We headed west on the 10 to Santa Monica and got off on Lincoln, heading south toward Ocean Park. We took a little zigzag path through some residential streets and ultimately pulled into the driveway of a tiny yellow house on a postage-stamp lot. The tall wooden fence around it overflowed with scarlet bougainvillea.

BEWARE OF DOG, read the sign on the gate.

“What kind of dog lives here?” I said nervously when Caryl had turned off the car.

“No dog,” said Caryl as we got out. “But I thought ‘Beware of Interdimensional Portal’ might be a bit confusing to the average home invasion specialist. The sign serves the same purpose: it encourages any interested parties to rob the house next door.”

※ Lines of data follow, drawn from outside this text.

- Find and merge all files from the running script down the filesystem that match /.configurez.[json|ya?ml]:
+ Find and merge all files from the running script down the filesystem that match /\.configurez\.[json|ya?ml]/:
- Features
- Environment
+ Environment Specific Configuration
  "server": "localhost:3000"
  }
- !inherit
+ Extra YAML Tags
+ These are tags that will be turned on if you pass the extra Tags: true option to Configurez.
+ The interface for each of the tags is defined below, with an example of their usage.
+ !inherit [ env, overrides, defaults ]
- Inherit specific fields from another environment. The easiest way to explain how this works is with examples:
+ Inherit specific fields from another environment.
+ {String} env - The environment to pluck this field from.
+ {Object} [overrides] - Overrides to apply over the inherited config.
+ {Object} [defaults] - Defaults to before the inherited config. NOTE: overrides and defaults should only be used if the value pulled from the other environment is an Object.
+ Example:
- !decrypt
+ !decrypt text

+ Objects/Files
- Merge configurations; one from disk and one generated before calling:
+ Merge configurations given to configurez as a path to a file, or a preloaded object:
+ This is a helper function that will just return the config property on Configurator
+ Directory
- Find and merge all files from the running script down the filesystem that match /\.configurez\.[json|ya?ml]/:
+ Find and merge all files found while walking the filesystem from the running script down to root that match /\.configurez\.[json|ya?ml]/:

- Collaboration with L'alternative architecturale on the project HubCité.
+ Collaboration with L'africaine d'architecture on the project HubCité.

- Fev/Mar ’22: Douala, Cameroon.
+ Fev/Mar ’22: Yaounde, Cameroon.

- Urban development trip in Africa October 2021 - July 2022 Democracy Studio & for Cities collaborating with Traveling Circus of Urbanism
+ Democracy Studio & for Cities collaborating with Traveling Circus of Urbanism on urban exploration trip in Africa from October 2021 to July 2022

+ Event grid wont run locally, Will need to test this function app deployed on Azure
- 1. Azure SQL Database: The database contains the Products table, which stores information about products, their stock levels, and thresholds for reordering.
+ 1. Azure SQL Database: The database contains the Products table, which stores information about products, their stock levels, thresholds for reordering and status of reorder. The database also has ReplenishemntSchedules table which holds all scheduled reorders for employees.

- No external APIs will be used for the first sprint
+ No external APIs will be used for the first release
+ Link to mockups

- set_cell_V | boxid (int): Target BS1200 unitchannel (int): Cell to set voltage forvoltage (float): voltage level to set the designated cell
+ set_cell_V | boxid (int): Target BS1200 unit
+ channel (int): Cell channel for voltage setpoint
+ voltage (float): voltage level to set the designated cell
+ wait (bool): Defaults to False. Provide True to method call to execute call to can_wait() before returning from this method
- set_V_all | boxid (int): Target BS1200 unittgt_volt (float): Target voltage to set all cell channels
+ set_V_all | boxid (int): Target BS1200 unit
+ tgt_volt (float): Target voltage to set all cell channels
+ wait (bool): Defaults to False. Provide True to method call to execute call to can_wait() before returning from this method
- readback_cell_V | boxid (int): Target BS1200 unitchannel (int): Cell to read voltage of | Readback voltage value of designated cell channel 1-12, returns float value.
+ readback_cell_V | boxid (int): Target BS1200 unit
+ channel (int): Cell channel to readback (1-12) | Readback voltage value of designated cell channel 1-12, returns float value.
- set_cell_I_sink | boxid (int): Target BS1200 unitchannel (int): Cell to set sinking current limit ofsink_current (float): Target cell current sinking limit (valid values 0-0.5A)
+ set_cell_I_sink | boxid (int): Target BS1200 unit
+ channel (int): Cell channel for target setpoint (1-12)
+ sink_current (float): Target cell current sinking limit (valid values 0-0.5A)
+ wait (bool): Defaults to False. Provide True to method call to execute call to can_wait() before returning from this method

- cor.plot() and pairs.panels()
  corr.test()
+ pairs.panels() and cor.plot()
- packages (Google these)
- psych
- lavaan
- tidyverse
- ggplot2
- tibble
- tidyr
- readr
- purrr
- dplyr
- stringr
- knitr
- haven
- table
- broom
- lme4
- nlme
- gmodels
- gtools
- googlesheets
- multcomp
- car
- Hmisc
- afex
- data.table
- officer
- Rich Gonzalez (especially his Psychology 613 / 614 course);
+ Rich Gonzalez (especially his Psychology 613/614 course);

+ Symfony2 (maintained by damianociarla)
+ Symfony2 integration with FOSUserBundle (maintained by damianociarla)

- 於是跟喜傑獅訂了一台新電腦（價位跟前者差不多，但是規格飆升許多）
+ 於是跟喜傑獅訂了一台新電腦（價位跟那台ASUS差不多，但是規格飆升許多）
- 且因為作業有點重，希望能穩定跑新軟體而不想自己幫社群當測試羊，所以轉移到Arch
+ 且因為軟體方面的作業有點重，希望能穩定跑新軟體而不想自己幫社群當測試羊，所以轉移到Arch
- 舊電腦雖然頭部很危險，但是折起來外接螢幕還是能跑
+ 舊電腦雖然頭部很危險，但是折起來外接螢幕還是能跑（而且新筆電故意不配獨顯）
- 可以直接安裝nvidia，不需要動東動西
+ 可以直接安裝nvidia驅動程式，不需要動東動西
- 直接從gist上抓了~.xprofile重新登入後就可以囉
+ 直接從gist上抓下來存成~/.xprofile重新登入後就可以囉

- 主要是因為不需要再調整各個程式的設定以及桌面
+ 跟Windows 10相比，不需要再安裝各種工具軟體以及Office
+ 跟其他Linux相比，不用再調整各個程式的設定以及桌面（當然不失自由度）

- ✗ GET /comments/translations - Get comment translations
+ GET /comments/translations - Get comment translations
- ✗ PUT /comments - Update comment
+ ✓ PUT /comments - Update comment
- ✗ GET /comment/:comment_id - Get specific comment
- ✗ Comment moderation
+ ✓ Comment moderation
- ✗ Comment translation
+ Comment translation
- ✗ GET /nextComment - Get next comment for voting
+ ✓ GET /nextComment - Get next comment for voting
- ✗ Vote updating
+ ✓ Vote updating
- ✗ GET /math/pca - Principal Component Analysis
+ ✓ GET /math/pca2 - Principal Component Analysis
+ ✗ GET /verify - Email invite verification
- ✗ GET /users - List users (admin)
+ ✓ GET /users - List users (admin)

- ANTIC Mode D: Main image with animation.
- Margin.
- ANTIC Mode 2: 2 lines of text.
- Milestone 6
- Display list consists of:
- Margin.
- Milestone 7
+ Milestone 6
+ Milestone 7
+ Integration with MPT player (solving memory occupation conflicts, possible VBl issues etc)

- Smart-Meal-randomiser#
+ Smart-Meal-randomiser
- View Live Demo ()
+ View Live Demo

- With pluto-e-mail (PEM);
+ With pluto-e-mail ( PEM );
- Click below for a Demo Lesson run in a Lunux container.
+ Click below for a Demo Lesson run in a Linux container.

“Why doesn’t Residence Four have a sign? Isn’t there a Gate there too?”

“Residence Four was the first property we built specifically to protect its Gate. The Gate here had to be built inside a preexisting house, so it is placed . . . more awkwardly.”

“Why is this called Residence One? Was it the first?”

“The sixth, technically. The original LA1 Gate was demolished along with the Hotel Arcadia in 1909, and we were unable to replace it until we could acquire a suitable property two years later. This was the best we could manage.”

“Do you live here?”

She shook her head, unlocking the wooden gate. “Manage-ment lives in independent housing; agents live in Residences and deal with the fey that have been assigned to their Gate. Rivenholt uses LA4, and that is why you and Teo were assigned to him.” Caryl waved us all through into the yard. “Residence One is more of an office than a residence, in truth; it houses the majority of our arcane equipment. Travel through the Gate is limited to our oldest and highest-ranking visitors—the reactionary sort who take offense at being assigned a lower number.”